Hasta la vista, global warming believers

It's over. The 15,000 delegates from 193 countries plus 10,000 hangers have packed their bags and left the Cancun luxury hotels where they were saving the Earth for two weeks. The purveyors of bad tequila (for technophobic young demonstrators) and fine wines (for delegates) are counting their money, and hotel employees are busily cleaning up the mess in preparation for the influx of Christmas tourists.

In the spirit of Copenhagen, civilization has again dodged the bullet of mass hysteria. A new dark age of deindustrialization has been evaded, and another nail has been driven into the coffin of the Kyoto accord. There was never any real possibility that major developing nations such as China and Brazil would line up to commit economic suicide, and agree to hobble their burgeoning industries by firmly limiting carbon dioxide emissions, while less developed countries would be free to do whatever they wish.

To justify the two-week waste of time and money, agreement was reached to establish a Green Climate Fund, projected to rise to $100 billion annually by 2020, for countries threatened by altered weather patterns. It's unclear who will contribute to the fund, how it will be administered or who (other than Third World tyrants) would be the beneficiaries. It looks like a classic shell game in which affluent countries will pledge funds but actually make no significant contributions. If money really does end up in the pot, what a carnival of graft, corruption and international conflict over the spoils that will be!
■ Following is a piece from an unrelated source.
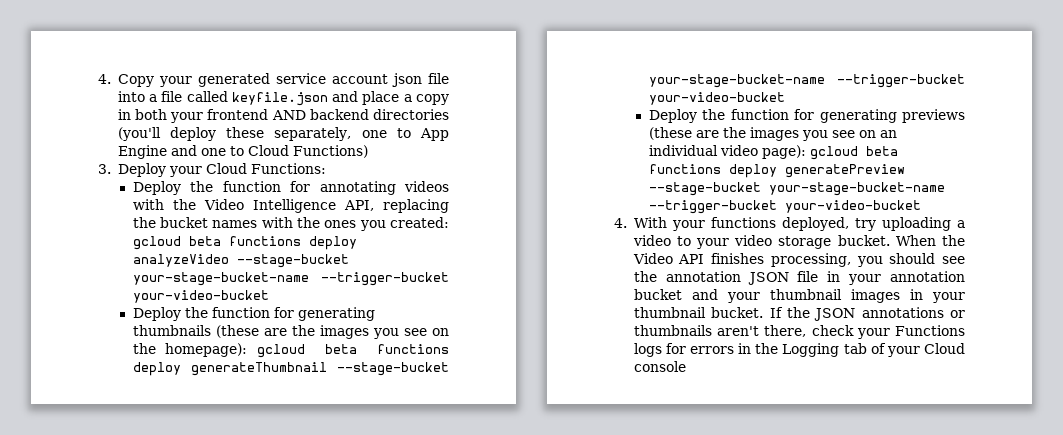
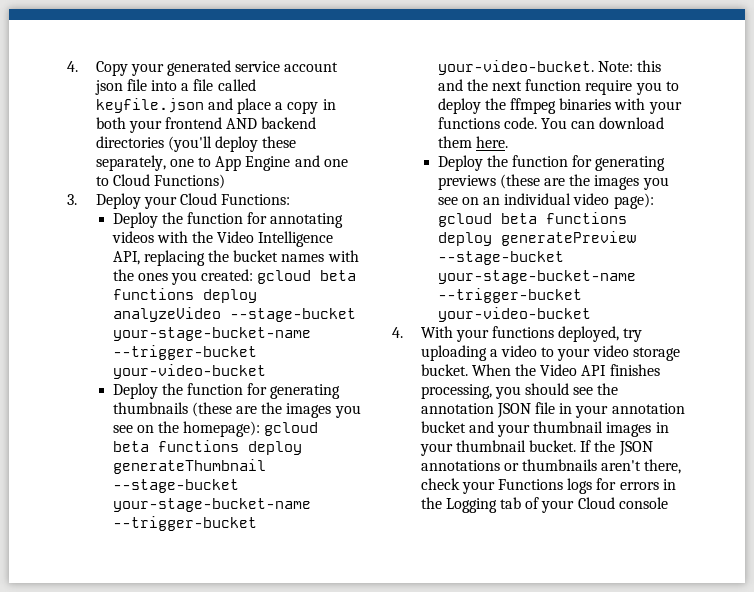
[648,92,785,105] your-video-bucket -> [437,60,662,75] [437,79,679,95] [437,98,682,114] [437,117,665,129] [437,136,508,148] your-video-bucket. Note: this and the next function require you to deploy the ffmpeg binaries with your functions code. You can download them here.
The Cancun meetings, from their inception, had less to do with saving the Earth than with the redistribution of wealth from industrialized countries to the Third World, on a much larger scale than has ever been accomplished through conventional foreign aid. Third World delegates were exemplified by Bolivian President Eva Morales who, for years, has been campaigning for international compensation for poor countries that agree to protect their own forests. The final declaration from Cancun indicates that this campaign was successful but, again, honeyed words don't necessarily produce hard cash. Ironically, Bolivia refused to sign the final agreement because it didn't contain mandatory (and crippling) emission caps for wealthy countries.